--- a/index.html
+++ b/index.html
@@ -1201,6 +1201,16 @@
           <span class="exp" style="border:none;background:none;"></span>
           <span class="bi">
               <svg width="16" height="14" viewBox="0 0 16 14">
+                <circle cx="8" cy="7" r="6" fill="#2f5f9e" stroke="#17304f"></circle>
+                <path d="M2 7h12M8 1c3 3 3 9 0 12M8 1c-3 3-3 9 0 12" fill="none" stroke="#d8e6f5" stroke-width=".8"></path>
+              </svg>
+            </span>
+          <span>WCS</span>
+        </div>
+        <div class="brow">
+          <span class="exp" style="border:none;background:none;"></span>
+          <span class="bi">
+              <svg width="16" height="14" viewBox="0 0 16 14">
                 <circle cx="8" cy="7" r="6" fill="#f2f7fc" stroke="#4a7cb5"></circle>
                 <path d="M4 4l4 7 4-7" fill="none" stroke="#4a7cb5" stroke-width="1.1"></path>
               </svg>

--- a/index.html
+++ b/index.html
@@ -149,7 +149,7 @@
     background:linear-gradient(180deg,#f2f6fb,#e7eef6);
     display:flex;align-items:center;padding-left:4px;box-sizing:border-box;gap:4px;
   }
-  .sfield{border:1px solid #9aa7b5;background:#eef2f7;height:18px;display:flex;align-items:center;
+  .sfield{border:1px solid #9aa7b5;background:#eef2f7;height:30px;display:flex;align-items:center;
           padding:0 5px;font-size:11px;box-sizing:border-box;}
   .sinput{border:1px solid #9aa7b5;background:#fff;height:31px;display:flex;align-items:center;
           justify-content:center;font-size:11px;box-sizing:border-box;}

------------------------------------

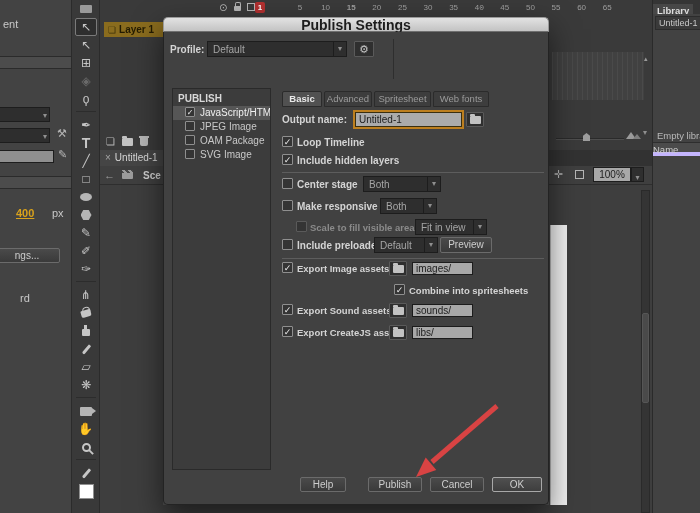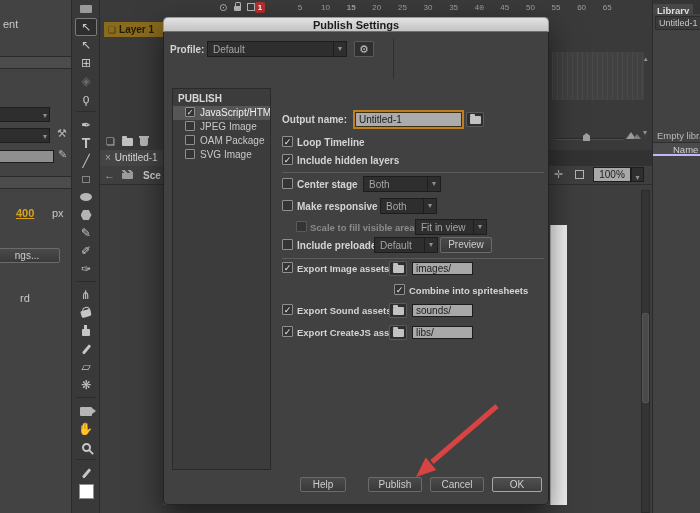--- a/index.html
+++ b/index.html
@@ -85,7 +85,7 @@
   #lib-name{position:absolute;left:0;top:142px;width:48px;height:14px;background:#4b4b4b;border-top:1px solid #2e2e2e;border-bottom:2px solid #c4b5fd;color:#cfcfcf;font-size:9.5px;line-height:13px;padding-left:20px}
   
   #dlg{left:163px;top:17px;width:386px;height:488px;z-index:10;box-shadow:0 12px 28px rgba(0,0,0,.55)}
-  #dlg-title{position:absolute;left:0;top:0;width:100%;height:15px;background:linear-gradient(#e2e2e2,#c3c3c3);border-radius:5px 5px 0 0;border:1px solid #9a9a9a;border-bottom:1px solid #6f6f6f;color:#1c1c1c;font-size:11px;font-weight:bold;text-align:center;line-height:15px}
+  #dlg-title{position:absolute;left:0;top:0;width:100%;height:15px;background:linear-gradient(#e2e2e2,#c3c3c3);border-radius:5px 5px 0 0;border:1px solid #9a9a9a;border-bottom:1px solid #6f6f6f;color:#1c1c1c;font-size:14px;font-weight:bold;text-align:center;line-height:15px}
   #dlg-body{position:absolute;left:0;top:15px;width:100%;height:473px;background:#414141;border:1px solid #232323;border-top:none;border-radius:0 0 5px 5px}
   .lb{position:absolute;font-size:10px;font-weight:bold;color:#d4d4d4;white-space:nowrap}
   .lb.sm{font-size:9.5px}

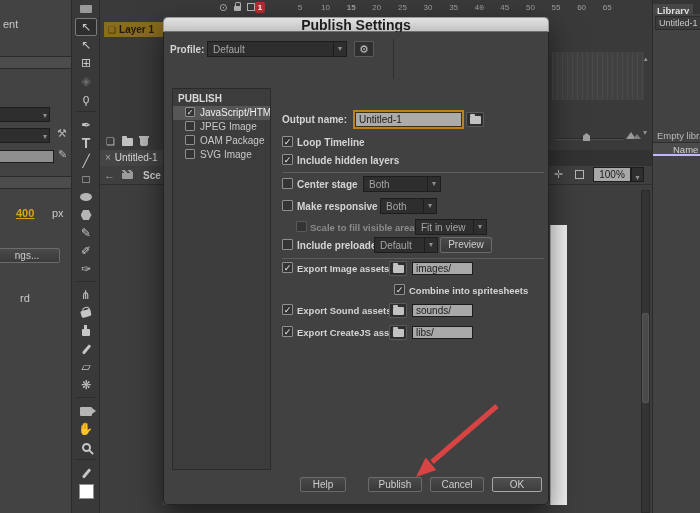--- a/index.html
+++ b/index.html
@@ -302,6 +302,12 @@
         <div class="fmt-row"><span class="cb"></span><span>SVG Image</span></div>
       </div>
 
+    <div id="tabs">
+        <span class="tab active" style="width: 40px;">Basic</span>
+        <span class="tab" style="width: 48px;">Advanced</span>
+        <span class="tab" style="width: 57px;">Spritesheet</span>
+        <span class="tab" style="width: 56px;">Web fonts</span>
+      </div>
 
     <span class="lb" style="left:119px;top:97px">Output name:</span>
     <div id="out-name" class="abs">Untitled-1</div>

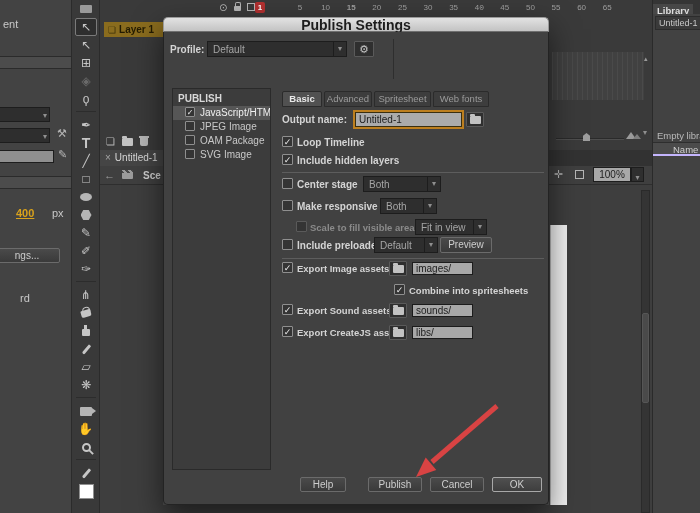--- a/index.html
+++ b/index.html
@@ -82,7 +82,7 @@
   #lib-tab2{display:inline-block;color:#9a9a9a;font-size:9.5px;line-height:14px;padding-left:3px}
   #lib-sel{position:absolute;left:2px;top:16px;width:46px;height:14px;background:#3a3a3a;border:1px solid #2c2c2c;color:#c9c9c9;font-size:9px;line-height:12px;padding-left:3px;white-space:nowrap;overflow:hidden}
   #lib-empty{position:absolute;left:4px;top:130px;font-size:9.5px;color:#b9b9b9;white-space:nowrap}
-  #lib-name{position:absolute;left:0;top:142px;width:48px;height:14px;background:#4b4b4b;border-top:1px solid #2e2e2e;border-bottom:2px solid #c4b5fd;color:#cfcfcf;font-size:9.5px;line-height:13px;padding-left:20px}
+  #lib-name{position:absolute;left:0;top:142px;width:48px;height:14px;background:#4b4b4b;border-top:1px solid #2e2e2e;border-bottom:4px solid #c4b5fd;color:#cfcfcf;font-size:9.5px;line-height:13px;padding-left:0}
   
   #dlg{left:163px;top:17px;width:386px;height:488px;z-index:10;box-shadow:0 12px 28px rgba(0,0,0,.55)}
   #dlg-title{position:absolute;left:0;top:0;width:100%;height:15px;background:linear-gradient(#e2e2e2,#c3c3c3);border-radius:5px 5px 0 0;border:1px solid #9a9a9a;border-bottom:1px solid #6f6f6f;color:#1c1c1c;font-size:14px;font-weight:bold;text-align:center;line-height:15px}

------------------------------------

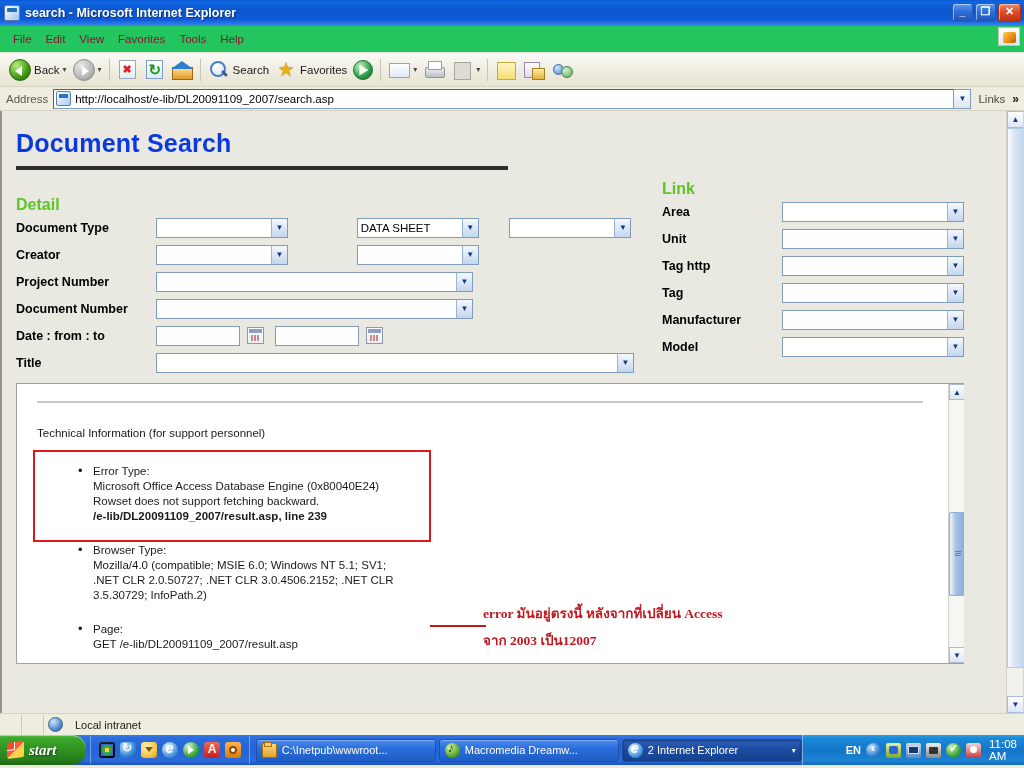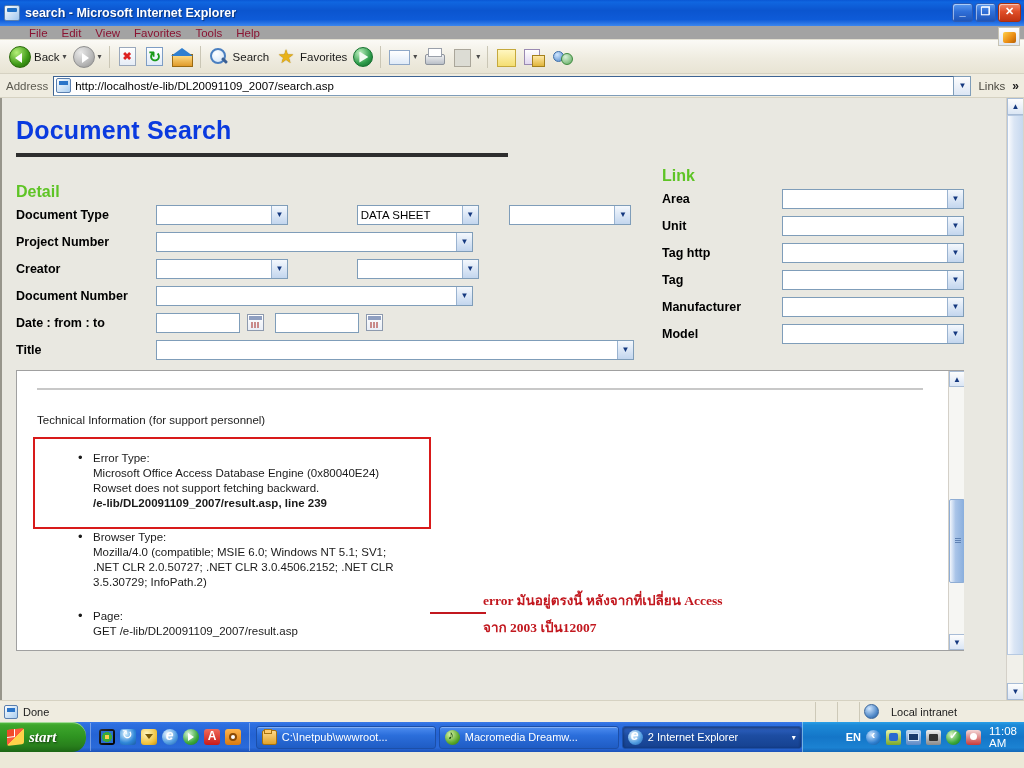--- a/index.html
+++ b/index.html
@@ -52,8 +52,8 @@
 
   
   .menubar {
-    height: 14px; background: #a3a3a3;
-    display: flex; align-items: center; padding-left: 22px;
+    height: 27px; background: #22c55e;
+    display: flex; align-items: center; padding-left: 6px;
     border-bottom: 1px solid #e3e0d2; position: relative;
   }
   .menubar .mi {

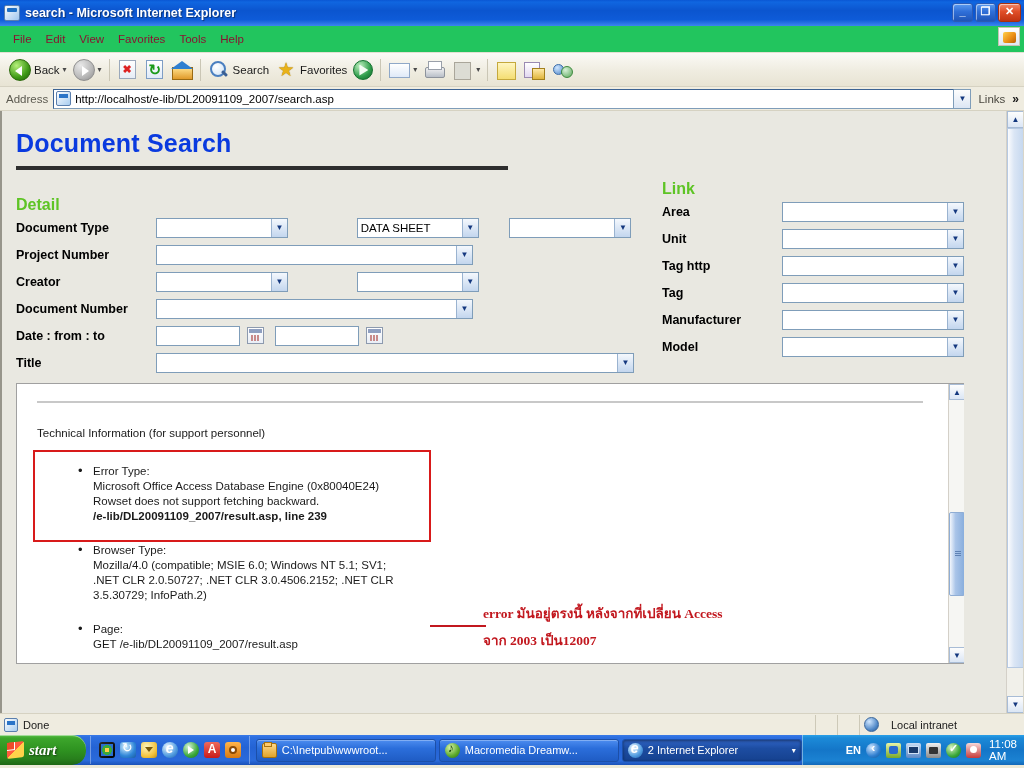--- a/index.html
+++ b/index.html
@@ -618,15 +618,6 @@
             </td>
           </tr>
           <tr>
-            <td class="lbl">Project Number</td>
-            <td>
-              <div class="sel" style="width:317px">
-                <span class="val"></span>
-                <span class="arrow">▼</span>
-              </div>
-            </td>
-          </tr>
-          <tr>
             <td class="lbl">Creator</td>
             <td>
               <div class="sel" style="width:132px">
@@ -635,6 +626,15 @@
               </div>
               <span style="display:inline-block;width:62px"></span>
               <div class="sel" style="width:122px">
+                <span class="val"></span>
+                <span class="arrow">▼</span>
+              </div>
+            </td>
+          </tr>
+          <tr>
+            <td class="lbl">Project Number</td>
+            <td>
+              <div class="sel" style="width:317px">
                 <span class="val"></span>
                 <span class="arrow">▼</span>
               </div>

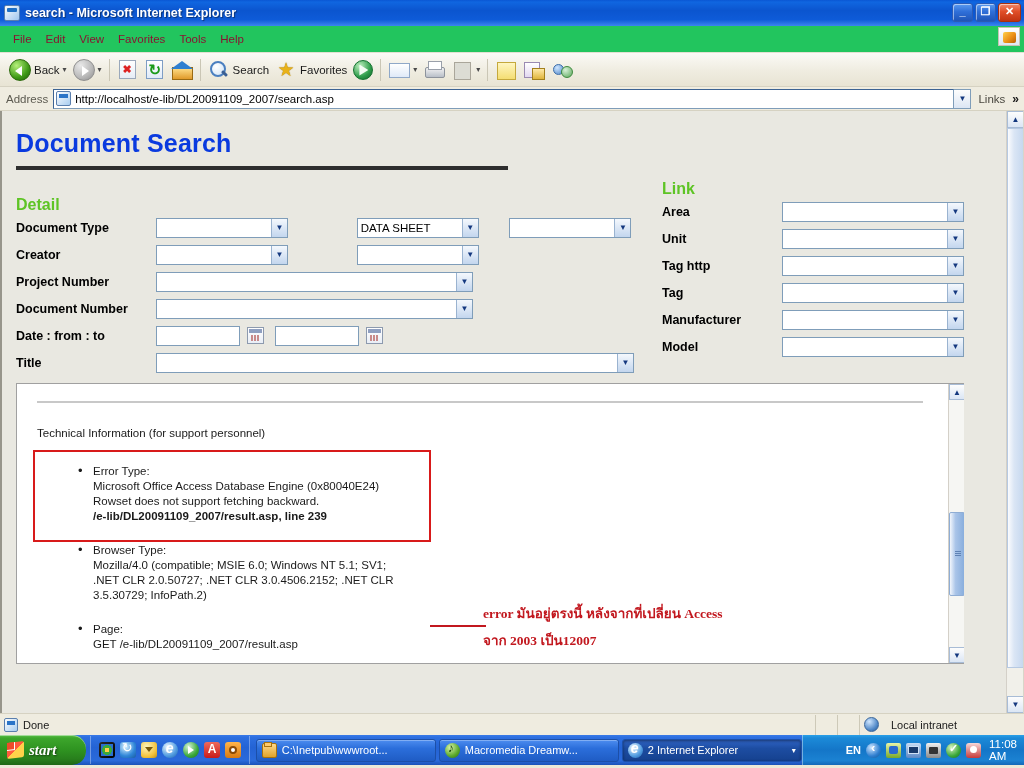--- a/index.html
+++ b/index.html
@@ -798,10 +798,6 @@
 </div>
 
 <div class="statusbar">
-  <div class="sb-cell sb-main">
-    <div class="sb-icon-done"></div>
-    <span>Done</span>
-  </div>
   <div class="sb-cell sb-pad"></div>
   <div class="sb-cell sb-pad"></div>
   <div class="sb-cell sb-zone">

------------------------------------

** Task statement **
Reproduce every line in the data that has the word "sfield" in it.

** Exercise answer **
-  .sfield{border:1px solid #9aa7b5;background:#eef2f7;height:18px;display:flex;align-items:center;
+  .sfield{border:1px solid #9aa7b5;background:#eef2f7;height:30px;display:flex;align-items:center;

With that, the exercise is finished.